_Exercise data_.

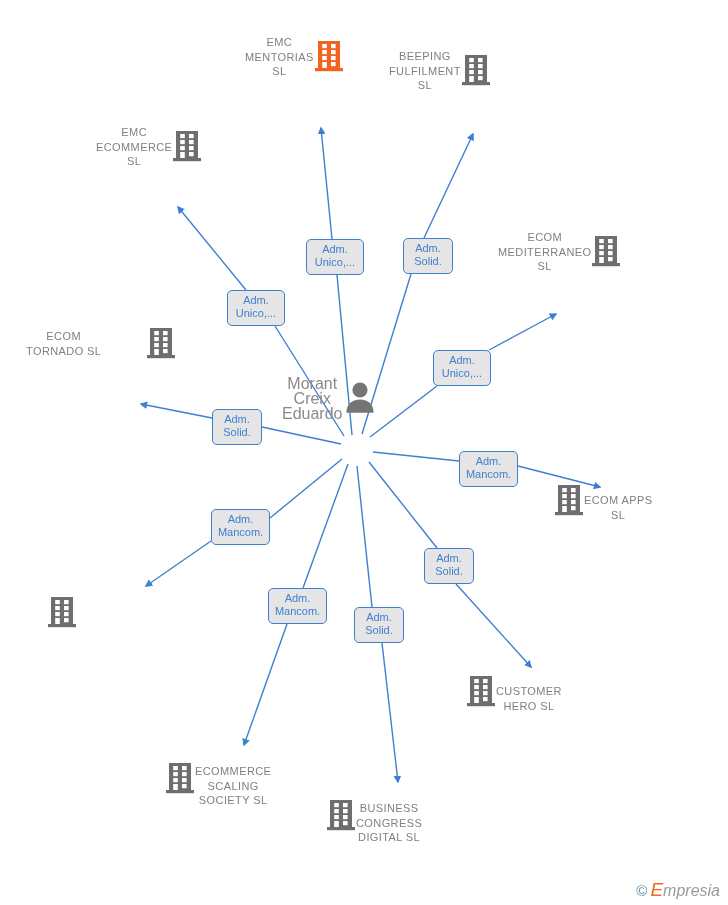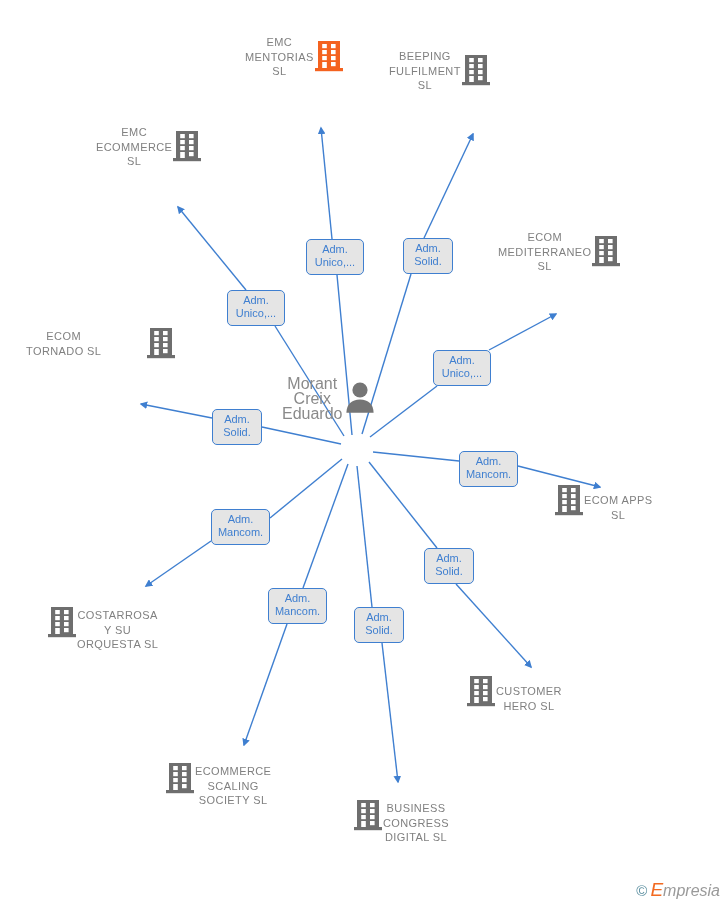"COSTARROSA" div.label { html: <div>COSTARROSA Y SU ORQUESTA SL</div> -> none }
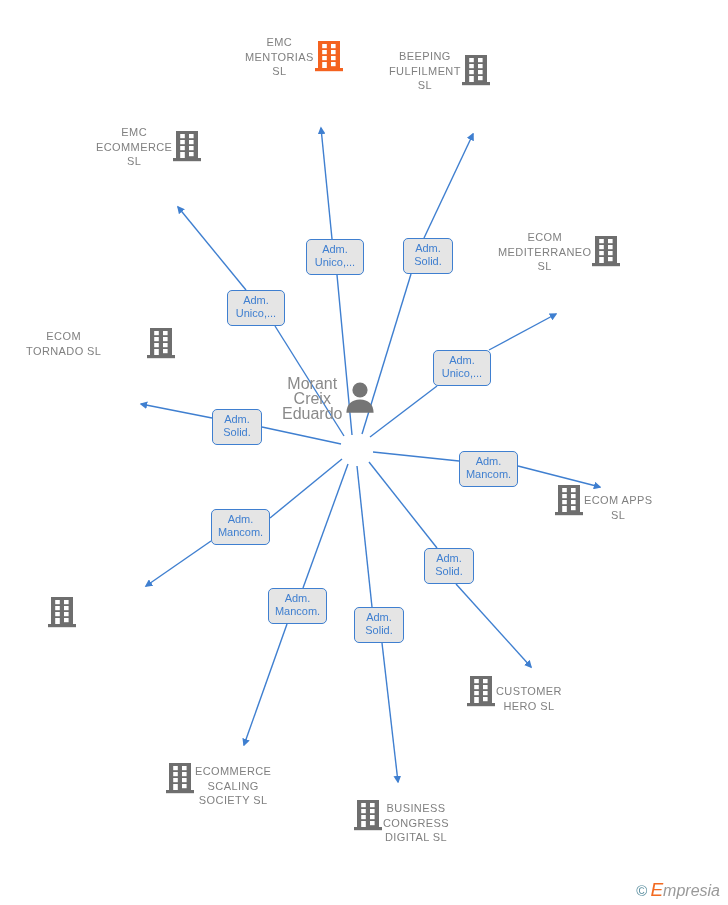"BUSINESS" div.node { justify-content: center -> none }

--

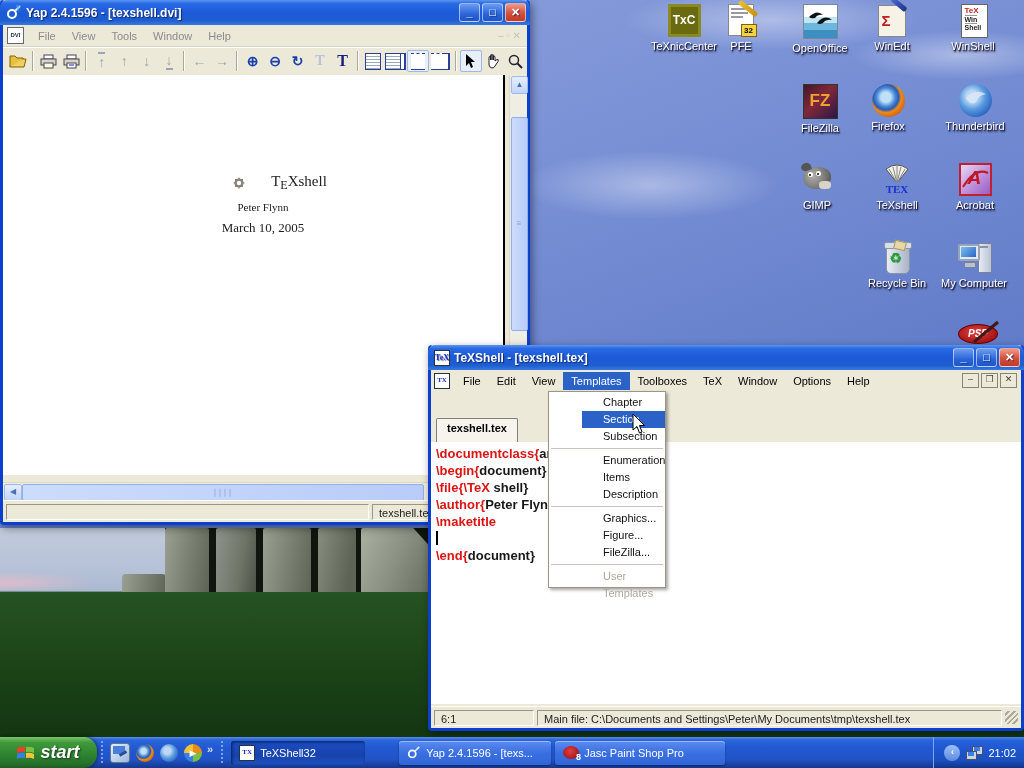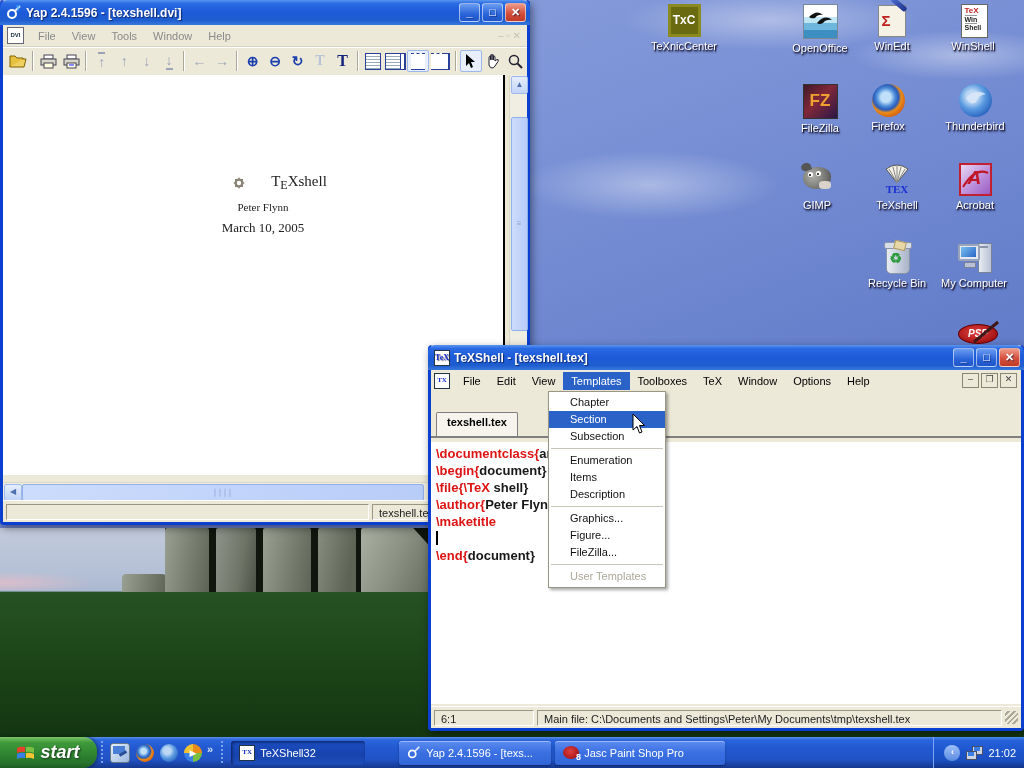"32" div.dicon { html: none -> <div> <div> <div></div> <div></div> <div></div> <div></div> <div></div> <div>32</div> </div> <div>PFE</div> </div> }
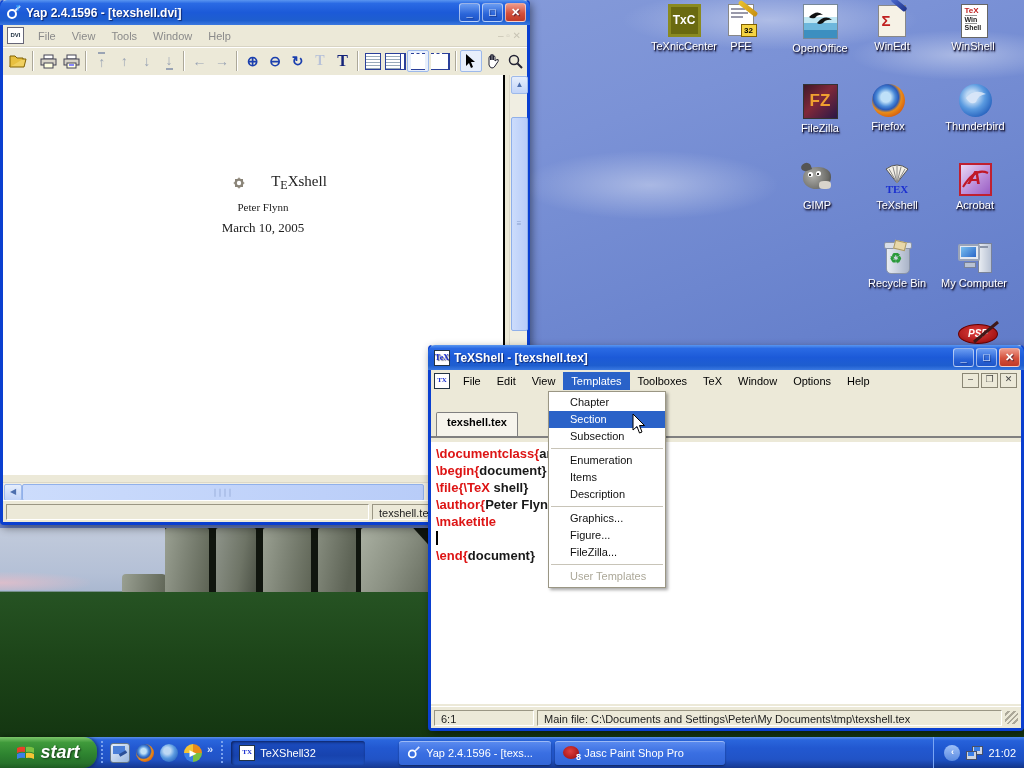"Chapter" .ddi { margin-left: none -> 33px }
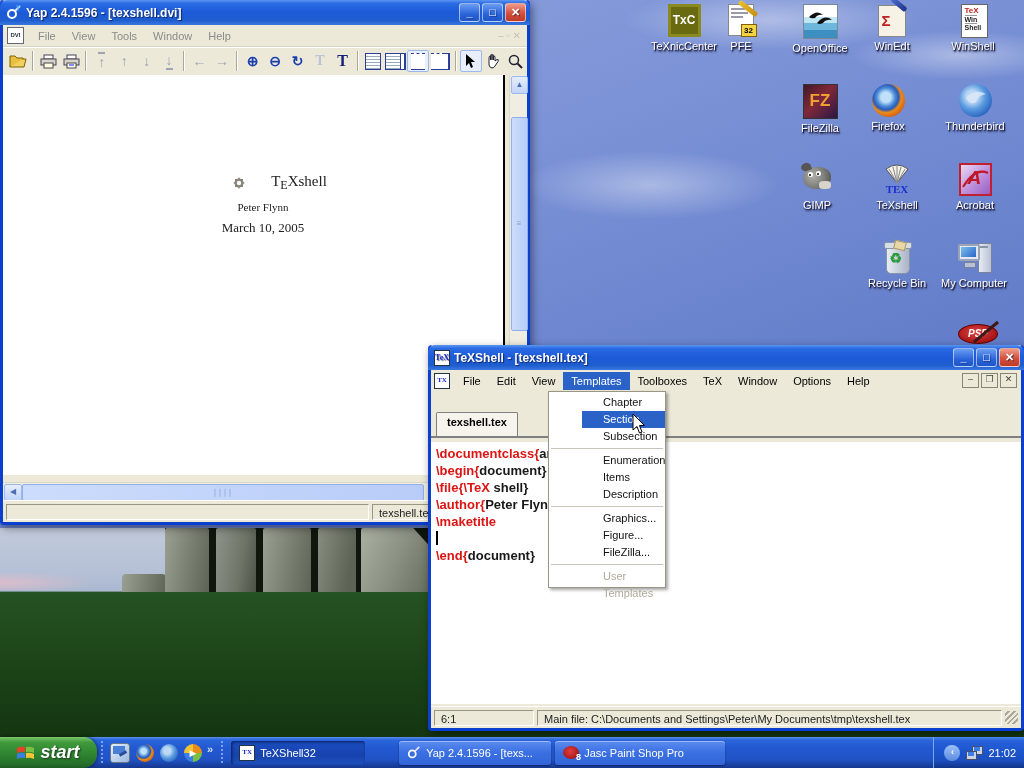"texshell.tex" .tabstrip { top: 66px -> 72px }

_Task requirements_.
Output only the stretch above from the line with "html: none ->" through the line with "top: 66px ->", reproduced exactly. Exclude pictures.

_Written reply_.
"32" div.dicon { html: none -> <div> <div> <div></div> <div></div> <div></div> <div></div> <div></div> <div>32</div> </div> <div>PFE</div> </div> }
"Chapter" .ddi { margin-left: none -> 33px }
"texshell.tex" .tabstrip { top: 66px -> 72px }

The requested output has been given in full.